A juicio de Arana todavía no hay una legitimación de las mujeres en la política. A las mujeres que incursionan en este sector se les ve como transgresoras, son cargas simbólicas que las ubica como tentadoras de poder, en el caso de los partidos políticos que asignan puestos a las mujeres. Si esta situación se deja a libre competencia todas las puertas se les cerraría a las mujeres, ya que todas las capacidades están identificadas naturalmente del lado masculino.
El mismo sistema socio cultural se ha encargado de descalificar el liderazgo femenino, se les tilda de débiles, muy emotiva, irracional y todo tipo de calificativos que se las esquematizan en el no poder, la incapacidad, con la debilidad, la fragilidad.
El papel de los medios
Aunque las mujeres aventajen a los hombres en conocimientos y responsabilidades, es la misma sociedad y su imaginario que le asignan tratamientos diferentes.
Si es un hombre el político entrevistado se habla siempre de sus proyectos políticos, en tanto si es una mujer se aborda en torno a su aspecto personal, lo primero que le preguntan, los medios es: ¿cómo va a conciliar su vida familiar y su cargo?, cuando tanto el hombre y la mujer tienen obligaciones como padre y madre.
Difícil reto
Es por eso que las mujeres tenemos que demostrar todos los días que somos capaces, mientras que los hombres se da por contado que tienen capacidades por eso indudablemente que para la mujer es mucho más difícil asumir el reto, en un espacio de decisión, señala la especialista.
Según Arana, los liderazgo de los hombres y los de las mujeres se viven de una manera distinta porque las mujeres tienen que saltar muchos obstáculos, principalmente la formación o educación que se reciben (hombres y mujeres) y que demerita a la mujer desde que nacen.
Se nos colocan marcas de género a hombres y mujeres y la valoración es totalmente diferente. La valoración masculina es positiva, de capacidades, las posibilidades de ejercer poder, mientras que del lado de la mujer están siempre las carencias: la debilidad, la fragilidad y las faltas de capacidades.
Sin temores
La directora del PIEG-UCA indica que lo primero que tienen que hacer las mujeres en tener confianza en ellas mismas, construyendo lo que se aprende a través de nuevos saberes.

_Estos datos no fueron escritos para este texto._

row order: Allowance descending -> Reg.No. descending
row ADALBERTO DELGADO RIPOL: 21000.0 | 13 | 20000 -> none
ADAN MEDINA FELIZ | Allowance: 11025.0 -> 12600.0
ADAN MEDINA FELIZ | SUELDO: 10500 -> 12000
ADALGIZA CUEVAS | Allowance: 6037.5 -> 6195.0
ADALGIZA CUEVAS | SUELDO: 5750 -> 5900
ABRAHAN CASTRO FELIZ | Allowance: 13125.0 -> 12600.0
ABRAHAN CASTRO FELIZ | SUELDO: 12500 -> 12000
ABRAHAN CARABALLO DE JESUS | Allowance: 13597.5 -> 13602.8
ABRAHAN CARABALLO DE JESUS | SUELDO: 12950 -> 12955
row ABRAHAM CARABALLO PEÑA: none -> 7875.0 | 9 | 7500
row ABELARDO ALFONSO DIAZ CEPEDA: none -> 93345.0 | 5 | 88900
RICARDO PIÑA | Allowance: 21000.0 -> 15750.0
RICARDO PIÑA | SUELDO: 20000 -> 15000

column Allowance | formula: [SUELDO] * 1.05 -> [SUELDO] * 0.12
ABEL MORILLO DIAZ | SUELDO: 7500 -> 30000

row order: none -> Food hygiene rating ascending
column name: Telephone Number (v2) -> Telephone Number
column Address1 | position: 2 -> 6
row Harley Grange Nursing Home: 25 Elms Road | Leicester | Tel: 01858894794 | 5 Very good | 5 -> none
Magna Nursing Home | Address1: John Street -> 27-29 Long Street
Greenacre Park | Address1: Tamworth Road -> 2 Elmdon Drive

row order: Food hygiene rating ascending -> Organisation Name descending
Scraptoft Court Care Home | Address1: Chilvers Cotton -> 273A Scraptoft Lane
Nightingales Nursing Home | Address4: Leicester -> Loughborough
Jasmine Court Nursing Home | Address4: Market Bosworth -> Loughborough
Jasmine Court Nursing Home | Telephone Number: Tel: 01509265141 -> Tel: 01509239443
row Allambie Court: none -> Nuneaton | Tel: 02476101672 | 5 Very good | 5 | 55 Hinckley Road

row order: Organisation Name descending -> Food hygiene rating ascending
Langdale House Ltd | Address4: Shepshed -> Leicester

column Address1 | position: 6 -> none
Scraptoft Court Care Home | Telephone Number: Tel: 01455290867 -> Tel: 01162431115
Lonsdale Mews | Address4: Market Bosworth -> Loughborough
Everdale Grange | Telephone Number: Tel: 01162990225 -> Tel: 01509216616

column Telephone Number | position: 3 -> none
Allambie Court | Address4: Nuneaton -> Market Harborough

A pesar de todo, la sitiuación ha cambiado mucho, hoy vemos en las universidades más mujeres que hombre y son más las mujeres que se gradúan con mejores notas. Los mejores estudiantes son mujeres.
Agrega que Nos hemos dado cuenta a través de investigaciones que el problema nuestro es cuando salimos al mercado laboral, un mercado hecho a la medida de los hombres y que aunque las mujeres tengan, capacidades, calificación, experiencia, al final ganan hasta el 30 por ciento menos que un hombre en sus mismas condiciones.
Qué hacer
En un sistema sociocultural tanto hombres como mujeres tenemos la responsabilidad de empezar a desconstruir todas esas formas con la que nos han educado y empezar a construir una nueva visión de nosotros mismos.
A través de la educación se deben permear los esquemas de pensamientos de los estudiantes mujeres y hombres porque las transformaciones se deben de hacer junto a los hombres.
De acuerdo a la especialista los espacios de poder se deben de convertir en reto tanto para los hombres como para las mujeres y que realmente se demuestren que se tienen capacidades que beneficiaran a la mayoría. Si eso no se logra las mujeres siempre vamos a ser inaugurales en los diferentes campos.